In this post, I continue to follow chapter by chapter from Category Theory for Programmers By Bartosz Milewski, this time looking at Chapter 3: Categories Great and Small.
Types of Categories
Empty Category – This category is like the empty set. It’s the category that has no objects in it.
Free Category – Any directed graph can be turned into a category by taking each node to be an object and each arrow a function/arrow/morphism. However, to make it a valid category you’d then have to draw arrows from every single node to any node you can reach from there (i.e. the composition of functions) plus add identity arrows for each node. This might create a graph with infinitely many arrows, but that’s beside the point. This final graph now has the minimum requirements to be a category and is called a “Free Category.”
Preorder – Imagine a category where each morphism between objects represents that object is less than or equal to the other object. So imagine a category of integers and 1 has an arrow to 2 because 1 is less than or equal to 2. Since every object is less than or equal to itself, that means every integer also has an identity arrow. However, the integers are a bad example of a preorder (they are actually a total order — see below) because a preorder has no requirement that every object is in relationship to every other object (like the integers are). Instead, imagine a corporate hierarchy where the subordinates are below the boss in the hierarchy but are otherwise peers and one is not “greater” than the other. I believe that chart could qualify as a preorder. Cycles are allow for a preorder.
Partial Order – A partial order is the same as a preorder but with the additional constraint that if a ⩽ b and b ⩽ a than a must be the same as b. An example here might be rock, paper, scissors where rock ⩽ paper ⩽ scissors ⩽ rock. However, cycles are not allowed for a partial order, so this would only work if you dropped the scissor ⩽ rock.
Total Order – As previously mentioned, the integers are a total order because they have all the properties of both a preorder and partial order but have the additional constraint that every object has a relationship to every other object.
Thin Category – A thin category is one where there is at most a single arrow going from one object to another. A preorder is an example of a Thin Category according to the book, but I’m unclear why. (Wouldn’t my hierarchy example still have composition to people up the hierarchy?)
A hom-set (written C(a,b)) is the set of morphisms/arrows from object a to object b.
For a thin category, the hom-set between objects would be a singleton or empty.
Monoid – A Monoid can be thought of as a set that has these qualities:
- binary operator over a set.
- It’s associative.
- It has a unit element
For example, both addition and multiplication are monoids because they are binary operators, they are associative, and both have a unit element (i.e. 0 for addition and 1 for multiplication.)
Commutativity is not required for a monoid. String concatenation is a monoid even though it’s not commutative.
Monoid as Category – So why does the word “monoid” have “mono” in it? When we think of a monoid as a category we think of it as being a category with a single object with a bunch of morphisms. In other words, think of the monoid as the set of integers with, say, a function called “add 5” (which maps 0 to 5, 1, to 6, etc.) Now imagine that you have both the function “add 1” and “add 5”. You could compose them to make a new function “add 6.” In essence, the monoid is no longer a “set” but a category of morphisms/functions that follow the rules of a category.

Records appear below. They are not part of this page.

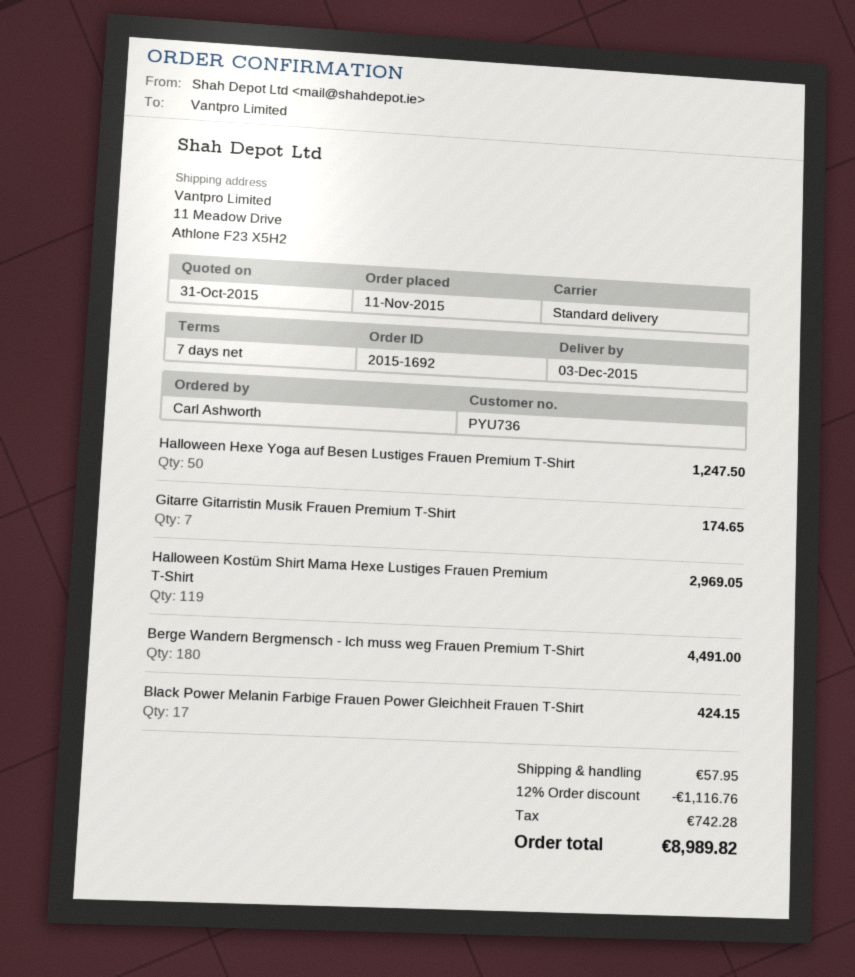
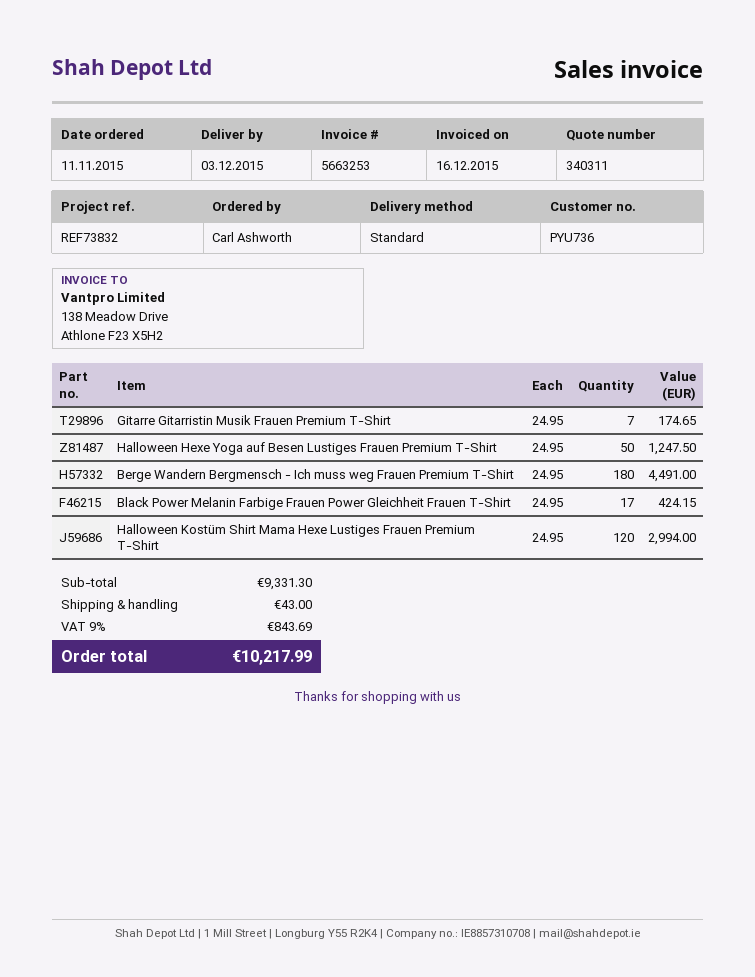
Halloween Kostüm Shirt Mama Hexe Lustiges Frauen Premium T-Shirt: 119 for 2969.05 -> 120 for 2994.00
discount: 12% = 1116.76 -> none
shipping: 57.95 -> 43.00
tax: 742.28 -> 843.69
total: 8989.82 -> 10217.99

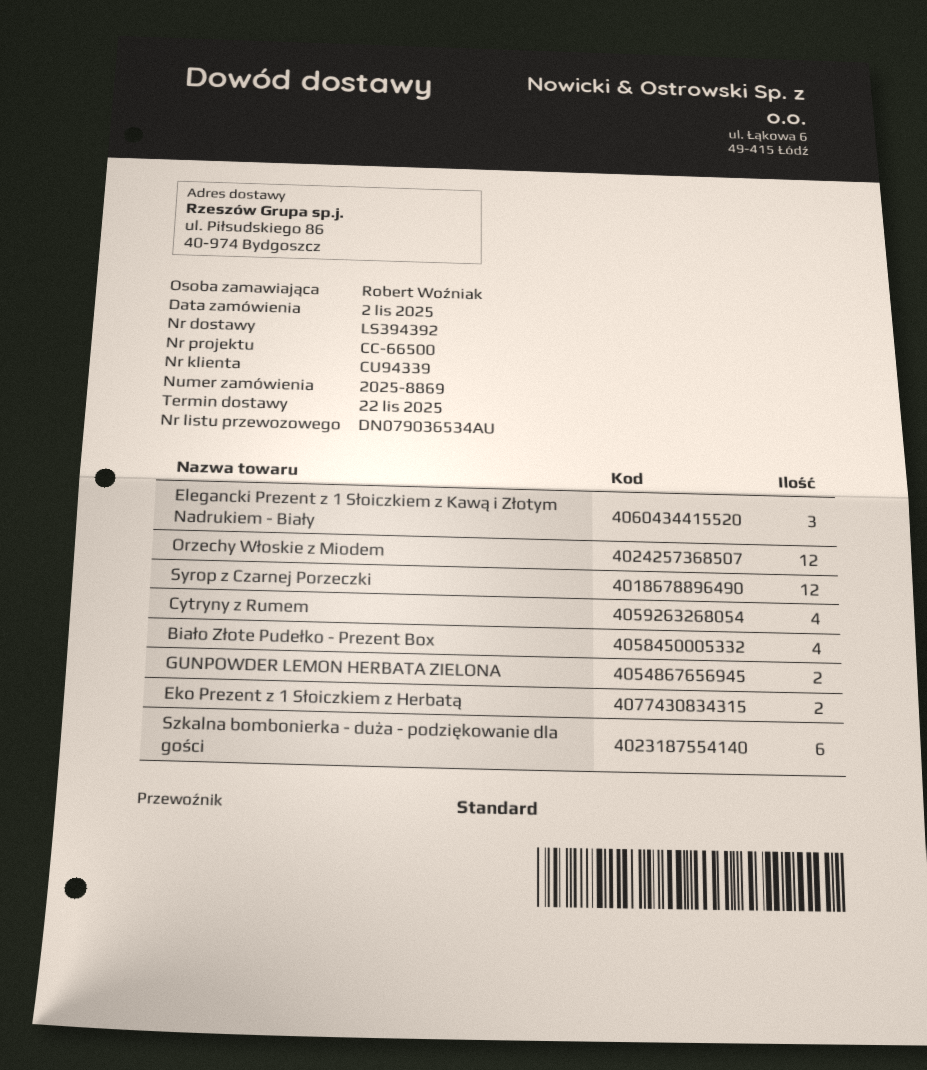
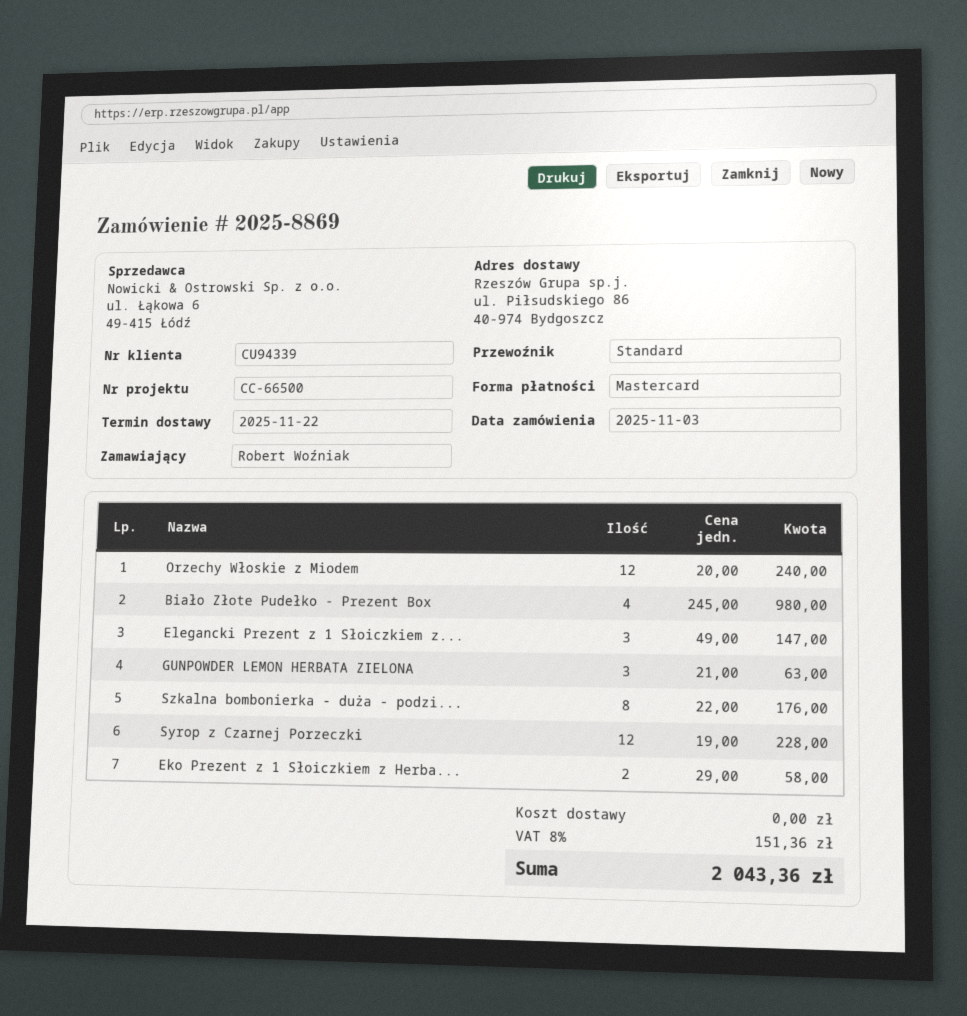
order date: 2025-11-02 -> 2025-11-03
Cytryny z Rumem: 4 -> none
GUNPOWDER LEMON HERBATA ZIELONA: 2 -> 3
Szkalna bombonierka - duża - podziękowanie dla gości: 6 -> 8

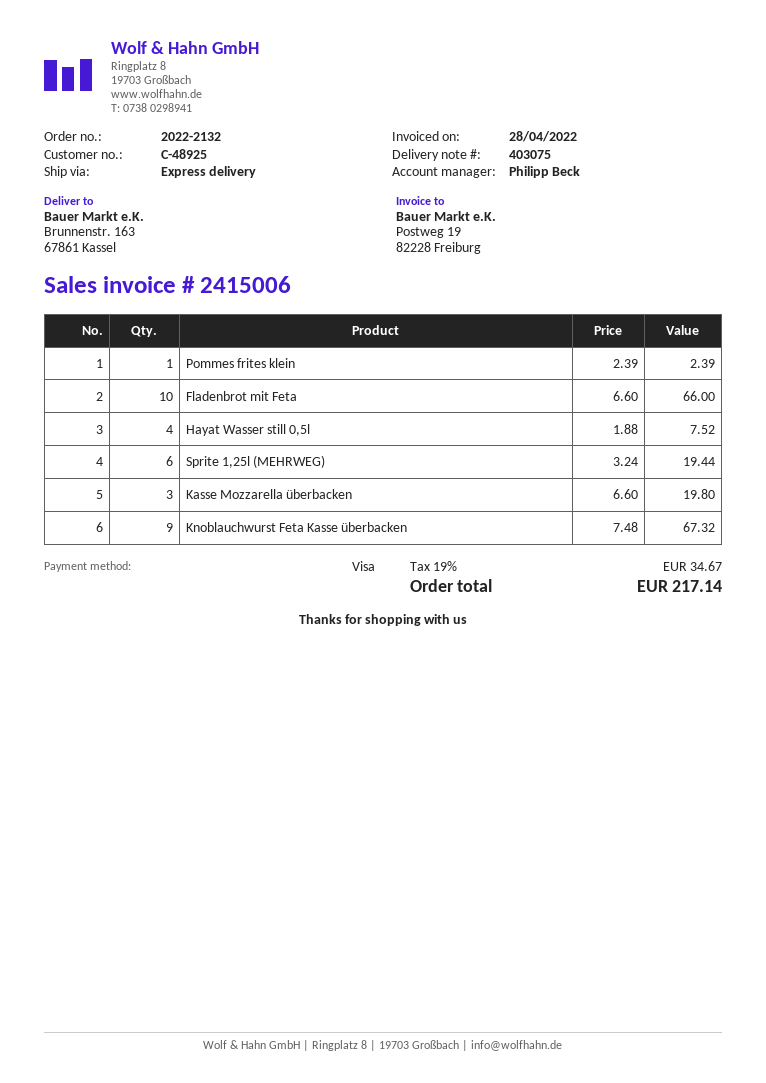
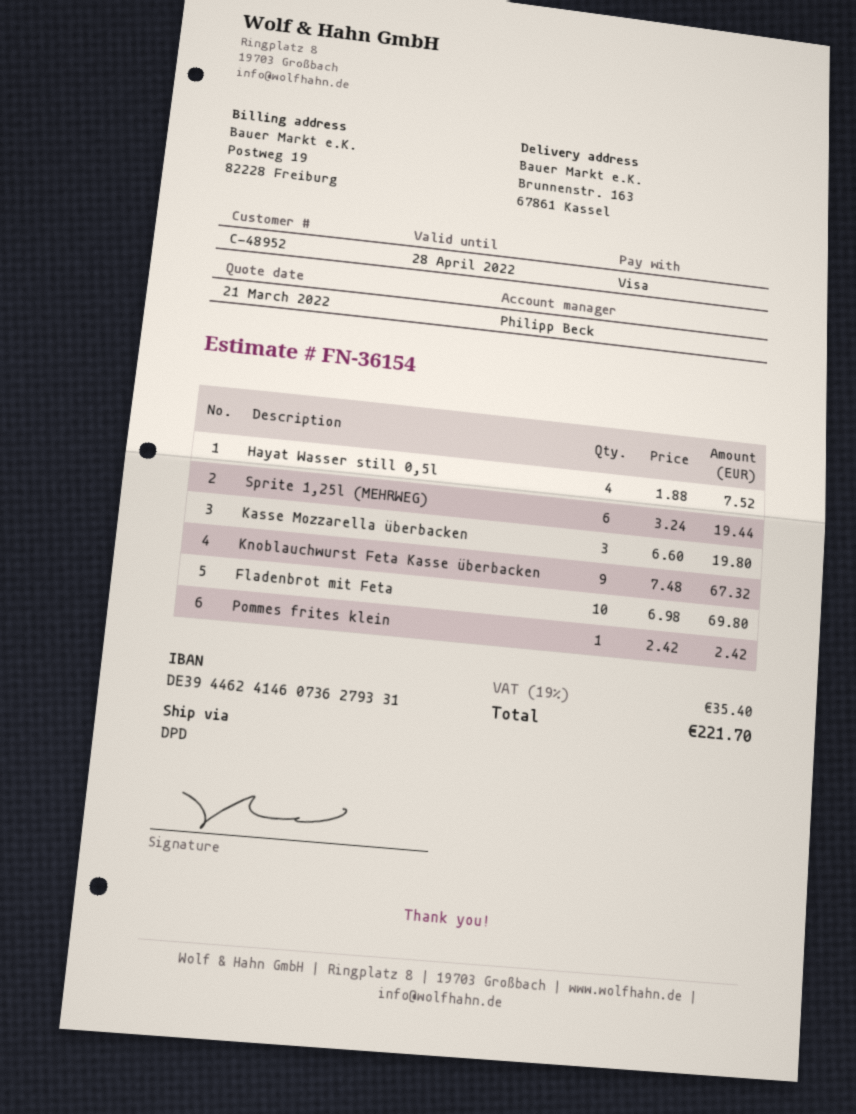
customer number: C-48925 -> C-48952
shipping method: express -> DPD
Pommes frites klein: 1 x 2.39 = 2.39 -> 1 x 2.42 = 2.42
Fladenbrot mit Feta: 10 x 6.60 = 66.00 -> 10 x 6.98 = 69.80
tax: 19% = 34.67 -> 19% = 35.40
total: 217.14 -> 221.70

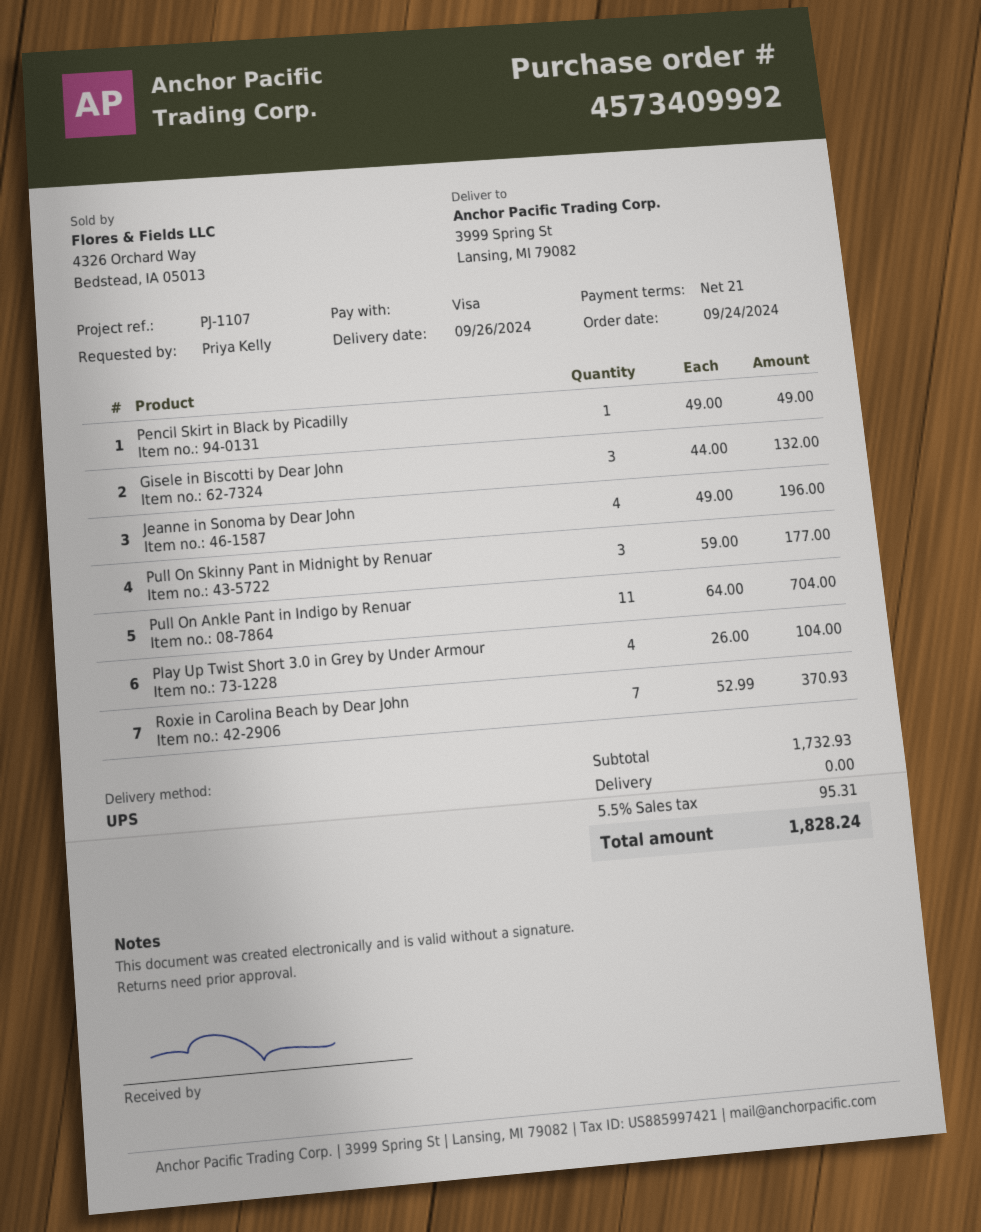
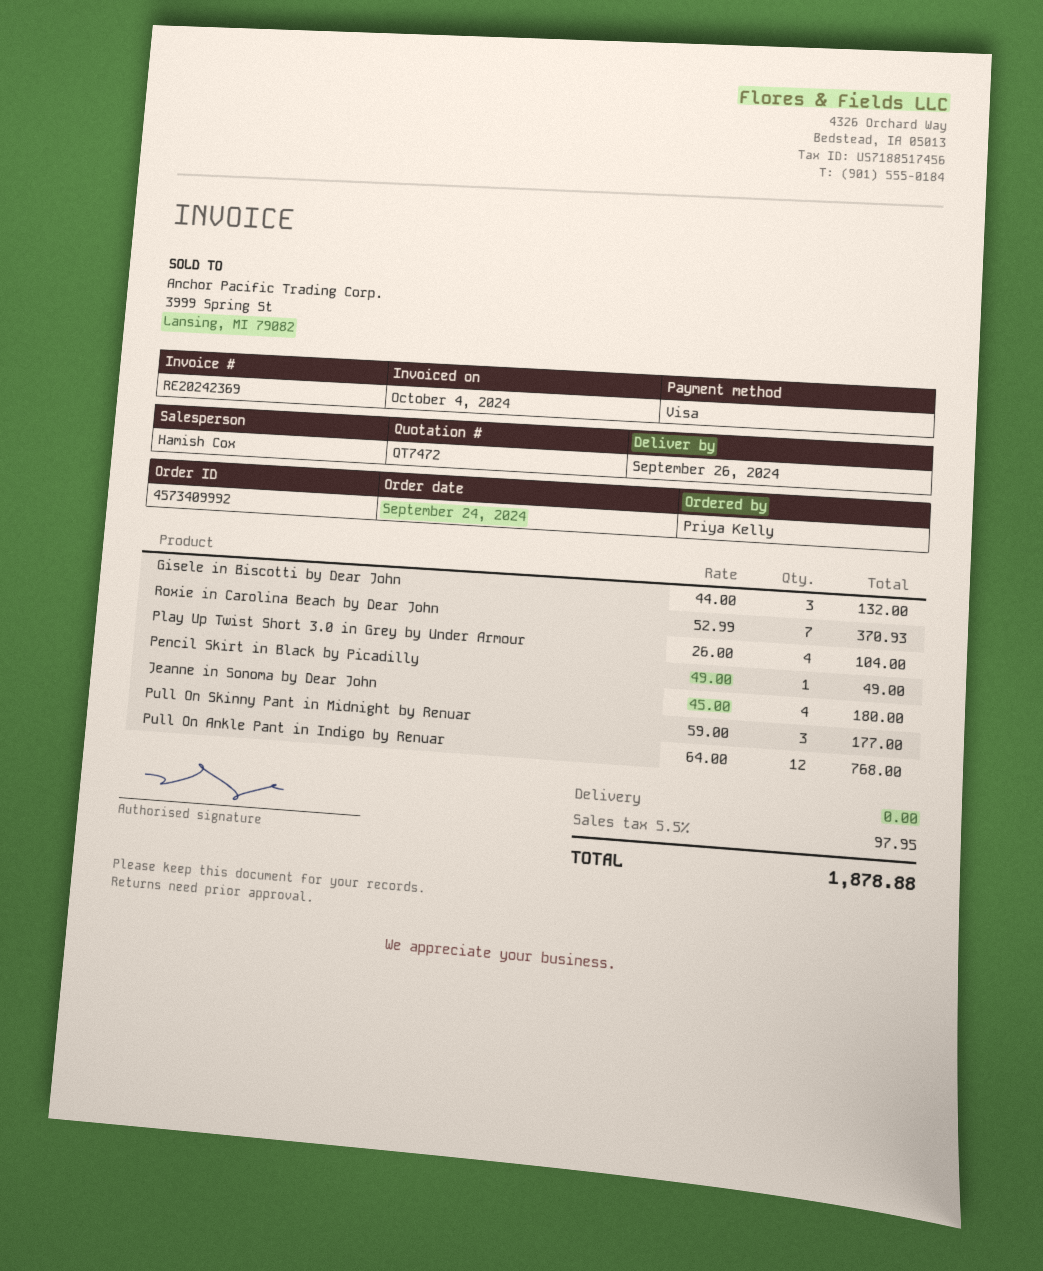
Jeanne in Sonoma by Dear John: 4 x 49.00 = 196.00 -> 4 x 45.00 = 180.00
Pull On Ankle Pant in Indigo by Renuar: 11 x 64.00 = 704.00 -> 12 x 64.00 = 768.00
tax: 5.5% = 95.31 -> 5.5% = 97.95
total: 1828.24 -> 1878.88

I admit that I don’t fully understand that last paragraph. It makes sense, as far as it goes, but I’m confused about what the mono-object is in the Monoid-as-Category view of the world. The book didn’t explain this very well in my opinion. Is there anyone else out there that can help me understand it better?
The Hom-Set of a Monoid Category – Every monoid-as-category can have a set extracted from it. The hom-set of a monoid category is the set of all morphisms/functions for that object. That would be every function and every composition of function. Since all the functions have the same input and output object (since there is only one of them) they can all be composed.
This implies that we can always recover a set monoid from a category monoid by just taking the hom-set of the object. Just take the hom-set M(m,m) where m is the monoid object. This returns the set of all functions for the monoid.
I’m, again, unclear on what the above really means. If anyone can explain this better than the book, that would be helpful.
Locally Small Categories – Some categories are larger than sets. (I would need an example of this, but the book provided none.) A category in which morphisms between any two objects form a set is called locally small.